In Figures 3 and 4, we presented the results of the two-forced-choice task and the correlation between human familiarity scores and the different models when mixing tone and syllables streams together. We only used data from the second two-forced-choice task session, corresponding to the maximal training. Here, we show the same analysis with tone and syllables groups separated for the first and second two-forced-choice sessions. The first session in the syllable stream did not show any sensitive pattern congruent with any of the learning model. Moreover, the data from the three different paradigms (full, sparse, high sparse) were not always in accordance. This observation might be related to participants' priors on syllable transition in sequences. Thus, a random walk among syllables strongly contradicts the usual organization of speech. Such a prior would conflict with correct learning of the structure. For tones, the range we used did not belong to any musical scale, limiting priors and making them more appropriate for such task. Nonetheless, after sufficient exposure (second block), the data from the syllable and tone groups no longer differed (none of the conditions were significantly different between the two groups), revealing that participants were able to overcome their priors about the organization of syllable sequences and learned the graph structure in the same way as in the tone experiment.

Correlation analysis on contradictory predictions.
We also compared the different models restricted to conditions for which the four correlated models and communicability make qualitatively different predictions (new within vs familiar between transitions in the sparse and high sparse designs). By doing so, we reduced most of the correlation between models and only tested for specific contradictory predictions. We again find that hitting time, FEMM, and Hebbian models are equivalent and better than the other models.

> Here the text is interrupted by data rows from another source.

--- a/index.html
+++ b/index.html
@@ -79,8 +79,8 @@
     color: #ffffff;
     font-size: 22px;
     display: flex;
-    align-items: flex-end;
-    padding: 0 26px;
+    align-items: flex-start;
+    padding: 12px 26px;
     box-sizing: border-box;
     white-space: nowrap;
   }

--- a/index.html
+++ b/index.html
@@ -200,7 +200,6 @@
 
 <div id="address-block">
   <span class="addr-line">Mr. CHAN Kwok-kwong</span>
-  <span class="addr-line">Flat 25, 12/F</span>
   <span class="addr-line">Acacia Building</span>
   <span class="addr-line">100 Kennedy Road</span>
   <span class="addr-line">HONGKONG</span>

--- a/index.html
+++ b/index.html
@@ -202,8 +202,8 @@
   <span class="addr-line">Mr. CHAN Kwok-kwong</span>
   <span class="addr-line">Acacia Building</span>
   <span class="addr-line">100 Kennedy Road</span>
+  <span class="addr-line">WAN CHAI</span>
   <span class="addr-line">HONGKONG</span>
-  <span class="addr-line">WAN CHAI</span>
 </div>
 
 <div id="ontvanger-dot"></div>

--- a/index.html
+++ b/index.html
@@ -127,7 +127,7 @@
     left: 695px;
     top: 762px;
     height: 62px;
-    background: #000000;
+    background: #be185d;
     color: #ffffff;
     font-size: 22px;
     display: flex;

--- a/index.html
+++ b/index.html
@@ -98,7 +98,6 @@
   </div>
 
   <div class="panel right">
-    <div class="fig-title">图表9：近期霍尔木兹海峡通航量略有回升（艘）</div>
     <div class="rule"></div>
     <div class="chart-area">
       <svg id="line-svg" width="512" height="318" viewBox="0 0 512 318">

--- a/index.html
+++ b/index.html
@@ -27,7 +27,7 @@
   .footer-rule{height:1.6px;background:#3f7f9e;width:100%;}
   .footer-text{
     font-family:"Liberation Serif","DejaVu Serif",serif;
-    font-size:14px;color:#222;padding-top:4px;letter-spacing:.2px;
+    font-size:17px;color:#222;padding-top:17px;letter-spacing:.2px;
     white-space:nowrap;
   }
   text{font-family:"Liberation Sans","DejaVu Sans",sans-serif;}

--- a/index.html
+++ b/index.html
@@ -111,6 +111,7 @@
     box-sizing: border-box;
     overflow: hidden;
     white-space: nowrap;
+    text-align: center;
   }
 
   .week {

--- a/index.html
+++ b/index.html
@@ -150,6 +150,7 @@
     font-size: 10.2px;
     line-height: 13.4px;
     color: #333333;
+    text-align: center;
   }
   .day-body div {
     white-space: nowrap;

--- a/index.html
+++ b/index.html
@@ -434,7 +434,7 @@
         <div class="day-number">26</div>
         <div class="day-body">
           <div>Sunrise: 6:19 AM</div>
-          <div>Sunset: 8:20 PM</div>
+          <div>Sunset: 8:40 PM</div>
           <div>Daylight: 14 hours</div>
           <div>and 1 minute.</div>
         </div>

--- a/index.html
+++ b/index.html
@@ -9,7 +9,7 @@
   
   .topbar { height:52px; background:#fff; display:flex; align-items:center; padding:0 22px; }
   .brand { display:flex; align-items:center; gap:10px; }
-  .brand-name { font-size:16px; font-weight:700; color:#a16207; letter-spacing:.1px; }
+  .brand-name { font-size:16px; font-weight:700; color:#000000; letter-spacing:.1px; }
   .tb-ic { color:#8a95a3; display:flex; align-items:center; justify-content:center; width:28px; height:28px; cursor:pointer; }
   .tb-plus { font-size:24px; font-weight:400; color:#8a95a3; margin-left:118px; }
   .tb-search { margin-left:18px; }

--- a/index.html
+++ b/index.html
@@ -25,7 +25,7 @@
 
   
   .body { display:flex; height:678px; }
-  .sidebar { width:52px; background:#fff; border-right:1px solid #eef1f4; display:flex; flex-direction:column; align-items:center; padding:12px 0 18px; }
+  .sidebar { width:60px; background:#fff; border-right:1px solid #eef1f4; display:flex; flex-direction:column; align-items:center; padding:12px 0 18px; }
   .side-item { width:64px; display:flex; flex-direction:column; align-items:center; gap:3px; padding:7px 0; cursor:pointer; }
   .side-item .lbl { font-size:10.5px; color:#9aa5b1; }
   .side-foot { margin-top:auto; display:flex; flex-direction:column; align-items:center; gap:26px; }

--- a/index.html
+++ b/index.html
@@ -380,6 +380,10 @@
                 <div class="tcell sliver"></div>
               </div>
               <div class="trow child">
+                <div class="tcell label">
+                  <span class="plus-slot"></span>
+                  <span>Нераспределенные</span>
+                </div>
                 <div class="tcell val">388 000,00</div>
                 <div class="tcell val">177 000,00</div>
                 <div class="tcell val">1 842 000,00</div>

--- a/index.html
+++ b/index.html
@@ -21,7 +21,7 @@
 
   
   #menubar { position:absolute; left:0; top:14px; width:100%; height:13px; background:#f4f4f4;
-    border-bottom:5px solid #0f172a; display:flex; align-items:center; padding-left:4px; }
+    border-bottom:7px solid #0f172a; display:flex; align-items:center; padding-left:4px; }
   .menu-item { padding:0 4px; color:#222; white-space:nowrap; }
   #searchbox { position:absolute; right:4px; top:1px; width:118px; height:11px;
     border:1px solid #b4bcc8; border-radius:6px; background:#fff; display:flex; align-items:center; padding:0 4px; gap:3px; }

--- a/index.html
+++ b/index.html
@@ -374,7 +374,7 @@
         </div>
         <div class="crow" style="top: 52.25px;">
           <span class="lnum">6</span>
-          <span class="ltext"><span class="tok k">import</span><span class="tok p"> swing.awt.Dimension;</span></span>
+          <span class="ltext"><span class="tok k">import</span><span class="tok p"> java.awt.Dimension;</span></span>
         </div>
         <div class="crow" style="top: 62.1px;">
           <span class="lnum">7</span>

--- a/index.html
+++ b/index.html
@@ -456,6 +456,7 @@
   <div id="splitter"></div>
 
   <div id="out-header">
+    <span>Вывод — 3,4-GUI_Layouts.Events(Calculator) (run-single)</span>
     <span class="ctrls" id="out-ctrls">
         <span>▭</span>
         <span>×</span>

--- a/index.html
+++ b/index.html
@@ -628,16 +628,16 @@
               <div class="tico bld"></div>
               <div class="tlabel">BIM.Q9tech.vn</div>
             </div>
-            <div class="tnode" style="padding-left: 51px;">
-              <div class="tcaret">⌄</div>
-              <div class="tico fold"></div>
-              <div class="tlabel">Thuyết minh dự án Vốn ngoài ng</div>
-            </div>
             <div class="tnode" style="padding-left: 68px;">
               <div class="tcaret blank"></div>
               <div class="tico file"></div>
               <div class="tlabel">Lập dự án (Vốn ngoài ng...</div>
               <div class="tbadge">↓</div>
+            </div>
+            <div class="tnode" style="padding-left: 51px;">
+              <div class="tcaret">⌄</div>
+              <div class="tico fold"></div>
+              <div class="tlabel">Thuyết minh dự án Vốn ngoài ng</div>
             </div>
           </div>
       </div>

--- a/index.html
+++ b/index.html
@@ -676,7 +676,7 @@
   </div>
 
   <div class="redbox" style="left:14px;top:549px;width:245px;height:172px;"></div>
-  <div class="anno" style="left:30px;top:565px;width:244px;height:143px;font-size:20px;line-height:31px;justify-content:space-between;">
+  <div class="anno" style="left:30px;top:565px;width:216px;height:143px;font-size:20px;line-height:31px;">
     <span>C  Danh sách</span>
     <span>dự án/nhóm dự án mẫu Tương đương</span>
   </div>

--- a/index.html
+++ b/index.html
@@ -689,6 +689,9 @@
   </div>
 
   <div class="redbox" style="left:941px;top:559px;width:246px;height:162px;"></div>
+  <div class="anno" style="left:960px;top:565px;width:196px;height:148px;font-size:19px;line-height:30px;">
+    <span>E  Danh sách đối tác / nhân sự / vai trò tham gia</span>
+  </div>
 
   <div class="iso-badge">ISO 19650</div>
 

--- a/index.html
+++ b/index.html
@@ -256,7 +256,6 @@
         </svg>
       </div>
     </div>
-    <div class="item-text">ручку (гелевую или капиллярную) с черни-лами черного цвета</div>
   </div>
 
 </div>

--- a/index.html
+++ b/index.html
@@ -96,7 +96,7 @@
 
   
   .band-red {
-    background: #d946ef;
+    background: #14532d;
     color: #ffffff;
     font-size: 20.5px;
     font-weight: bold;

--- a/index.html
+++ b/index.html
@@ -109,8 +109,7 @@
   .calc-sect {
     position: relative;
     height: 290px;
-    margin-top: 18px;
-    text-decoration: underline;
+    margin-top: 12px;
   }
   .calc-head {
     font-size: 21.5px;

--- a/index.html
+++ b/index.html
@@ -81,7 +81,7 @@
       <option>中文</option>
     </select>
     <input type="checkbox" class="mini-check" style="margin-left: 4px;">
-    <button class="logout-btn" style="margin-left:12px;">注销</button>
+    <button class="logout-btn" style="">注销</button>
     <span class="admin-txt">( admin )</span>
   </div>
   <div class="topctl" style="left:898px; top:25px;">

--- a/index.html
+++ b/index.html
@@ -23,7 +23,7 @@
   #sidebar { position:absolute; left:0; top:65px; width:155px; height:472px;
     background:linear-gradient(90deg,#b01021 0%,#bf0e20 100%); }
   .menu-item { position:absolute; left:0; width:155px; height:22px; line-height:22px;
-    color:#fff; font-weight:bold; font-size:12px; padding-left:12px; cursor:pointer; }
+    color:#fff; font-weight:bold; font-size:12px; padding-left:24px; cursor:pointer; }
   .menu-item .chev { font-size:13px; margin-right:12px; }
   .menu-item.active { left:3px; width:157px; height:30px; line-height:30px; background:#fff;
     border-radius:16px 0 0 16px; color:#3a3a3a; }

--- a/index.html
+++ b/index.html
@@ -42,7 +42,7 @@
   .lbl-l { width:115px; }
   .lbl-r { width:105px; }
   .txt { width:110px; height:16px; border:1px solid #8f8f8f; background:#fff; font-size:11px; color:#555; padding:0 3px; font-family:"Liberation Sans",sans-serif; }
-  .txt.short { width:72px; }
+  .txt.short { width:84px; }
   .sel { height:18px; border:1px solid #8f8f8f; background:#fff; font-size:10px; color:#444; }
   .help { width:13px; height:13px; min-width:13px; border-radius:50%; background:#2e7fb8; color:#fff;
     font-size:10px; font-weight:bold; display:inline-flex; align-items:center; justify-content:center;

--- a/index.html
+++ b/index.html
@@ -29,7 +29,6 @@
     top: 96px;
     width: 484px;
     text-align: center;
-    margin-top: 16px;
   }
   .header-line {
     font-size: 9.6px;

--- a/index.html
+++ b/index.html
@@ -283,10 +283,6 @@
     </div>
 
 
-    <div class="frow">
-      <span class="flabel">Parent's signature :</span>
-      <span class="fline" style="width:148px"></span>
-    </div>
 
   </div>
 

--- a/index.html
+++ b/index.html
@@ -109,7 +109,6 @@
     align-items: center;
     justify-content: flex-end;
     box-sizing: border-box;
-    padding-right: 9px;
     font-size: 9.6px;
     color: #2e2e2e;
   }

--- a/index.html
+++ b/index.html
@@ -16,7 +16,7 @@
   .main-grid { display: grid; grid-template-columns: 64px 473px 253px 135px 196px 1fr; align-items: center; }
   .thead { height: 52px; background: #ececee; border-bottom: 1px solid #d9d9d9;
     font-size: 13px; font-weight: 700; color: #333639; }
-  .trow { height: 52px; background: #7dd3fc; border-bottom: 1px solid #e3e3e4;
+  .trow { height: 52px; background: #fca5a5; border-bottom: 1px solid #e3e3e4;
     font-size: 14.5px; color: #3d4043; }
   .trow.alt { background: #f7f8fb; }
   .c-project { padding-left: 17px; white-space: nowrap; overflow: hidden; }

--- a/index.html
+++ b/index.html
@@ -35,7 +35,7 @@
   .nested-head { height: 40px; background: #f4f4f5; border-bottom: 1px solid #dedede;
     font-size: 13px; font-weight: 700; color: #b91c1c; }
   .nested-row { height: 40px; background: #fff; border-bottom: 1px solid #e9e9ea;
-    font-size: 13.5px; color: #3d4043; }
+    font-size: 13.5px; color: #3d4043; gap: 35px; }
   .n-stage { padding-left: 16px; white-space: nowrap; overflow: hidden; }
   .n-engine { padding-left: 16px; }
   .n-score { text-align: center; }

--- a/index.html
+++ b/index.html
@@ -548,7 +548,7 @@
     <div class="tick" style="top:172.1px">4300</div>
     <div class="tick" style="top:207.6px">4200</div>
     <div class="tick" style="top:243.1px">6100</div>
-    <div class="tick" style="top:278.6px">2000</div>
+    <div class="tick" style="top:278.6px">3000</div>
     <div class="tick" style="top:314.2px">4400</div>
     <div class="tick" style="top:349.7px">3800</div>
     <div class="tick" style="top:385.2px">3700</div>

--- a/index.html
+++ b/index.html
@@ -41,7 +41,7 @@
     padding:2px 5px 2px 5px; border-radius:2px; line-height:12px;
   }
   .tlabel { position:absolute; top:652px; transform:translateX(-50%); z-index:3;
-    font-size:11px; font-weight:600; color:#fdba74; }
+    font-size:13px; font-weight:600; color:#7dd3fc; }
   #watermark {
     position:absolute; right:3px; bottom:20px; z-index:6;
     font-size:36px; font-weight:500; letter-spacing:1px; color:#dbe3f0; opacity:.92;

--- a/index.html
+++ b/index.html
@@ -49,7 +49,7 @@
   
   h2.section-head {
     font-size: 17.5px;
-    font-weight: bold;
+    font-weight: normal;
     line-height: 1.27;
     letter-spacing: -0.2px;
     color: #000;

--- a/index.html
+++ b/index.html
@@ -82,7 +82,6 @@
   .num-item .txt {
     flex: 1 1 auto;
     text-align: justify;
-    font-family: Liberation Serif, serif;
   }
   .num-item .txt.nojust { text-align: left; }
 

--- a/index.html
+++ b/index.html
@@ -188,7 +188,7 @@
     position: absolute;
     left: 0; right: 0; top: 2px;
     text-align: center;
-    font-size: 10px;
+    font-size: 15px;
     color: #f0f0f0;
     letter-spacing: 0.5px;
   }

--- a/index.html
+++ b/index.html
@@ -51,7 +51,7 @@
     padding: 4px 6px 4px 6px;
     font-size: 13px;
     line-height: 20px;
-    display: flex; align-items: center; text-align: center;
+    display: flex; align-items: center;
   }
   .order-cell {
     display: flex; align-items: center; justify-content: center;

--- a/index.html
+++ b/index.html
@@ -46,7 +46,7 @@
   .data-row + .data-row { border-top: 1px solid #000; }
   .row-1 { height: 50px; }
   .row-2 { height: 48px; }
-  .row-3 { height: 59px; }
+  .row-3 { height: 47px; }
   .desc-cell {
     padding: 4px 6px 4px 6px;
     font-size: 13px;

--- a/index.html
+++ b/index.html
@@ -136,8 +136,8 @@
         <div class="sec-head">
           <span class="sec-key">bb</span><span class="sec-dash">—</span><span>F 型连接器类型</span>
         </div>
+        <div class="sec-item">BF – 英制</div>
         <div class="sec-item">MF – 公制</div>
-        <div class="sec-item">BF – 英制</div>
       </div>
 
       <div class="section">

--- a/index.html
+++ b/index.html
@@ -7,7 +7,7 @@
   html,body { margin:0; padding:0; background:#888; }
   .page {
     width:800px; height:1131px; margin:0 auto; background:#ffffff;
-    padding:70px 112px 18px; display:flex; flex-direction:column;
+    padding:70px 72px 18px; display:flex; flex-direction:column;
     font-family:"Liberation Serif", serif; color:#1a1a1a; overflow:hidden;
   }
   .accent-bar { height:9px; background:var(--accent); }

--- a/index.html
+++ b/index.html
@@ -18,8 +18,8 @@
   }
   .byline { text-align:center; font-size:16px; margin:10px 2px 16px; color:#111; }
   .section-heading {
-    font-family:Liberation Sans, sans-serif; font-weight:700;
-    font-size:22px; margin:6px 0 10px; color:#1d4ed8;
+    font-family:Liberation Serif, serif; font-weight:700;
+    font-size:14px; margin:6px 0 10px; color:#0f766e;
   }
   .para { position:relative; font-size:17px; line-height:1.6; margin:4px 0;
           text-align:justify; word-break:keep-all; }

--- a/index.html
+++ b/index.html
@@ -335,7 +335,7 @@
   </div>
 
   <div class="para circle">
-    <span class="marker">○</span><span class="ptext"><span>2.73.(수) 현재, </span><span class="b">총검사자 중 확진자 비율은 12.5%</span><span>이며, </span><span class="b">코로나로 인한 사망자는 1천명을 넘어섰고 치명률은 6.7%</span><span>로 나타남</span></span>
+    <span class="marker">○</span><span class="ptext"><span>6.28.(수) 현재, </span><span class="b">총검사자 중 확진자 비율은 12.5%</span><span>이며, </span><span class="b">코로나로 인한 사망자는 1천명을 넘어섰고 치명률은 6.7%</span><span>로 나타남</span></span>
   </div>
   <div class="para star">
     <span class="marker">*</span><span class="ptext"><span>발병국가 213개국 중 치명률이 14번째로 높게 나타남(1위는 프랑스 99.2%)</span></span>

Network compression hypothesis.
Compressibility hypothesis. In the left panel, the real underlying structure of the input presented. In the middle the learned representation by humans. As described above, this representation does not completely reflect the real input structure but a biased parsimonious version of it, including pruning and generalization of transitions. In the right panel, we hypothesized a condensed representation that might be formed subsequently to simplify and compress the information. In this representation, the identity of the elements would be ignored in favor of their community label. The familiarity of each transition is represented with transparency of the edge in the network representation and each condition familiarity pattern is represented with barplots below.

Example of the only Hamiltonian walk compatible with a high sparse community design.
Given the first item, the full sequence becomes completely deterministic and repeats with loops of 12 elements.

Two fake models are presented here that only differ in their predictions of the Familiarity score for the within community transitions (dark purple bar) compared to other conditions, that is, whether or not, its score is higher than the other conditions.
If we consider only the three conditions on the right without their relationship to the purple bar, both models would be considered similar and equally correlated to our data but only Fake Model 1 is consistent with our observations (All conditions < at chance level). Fake Model 2 does not represent our data because all tested conditions are preferred to within-community transitions, thus would have be chosen in our forced-choice task. Therefore, the threshold value of Familiar within community transitions = chance level = 50% is essential to disentangle the models.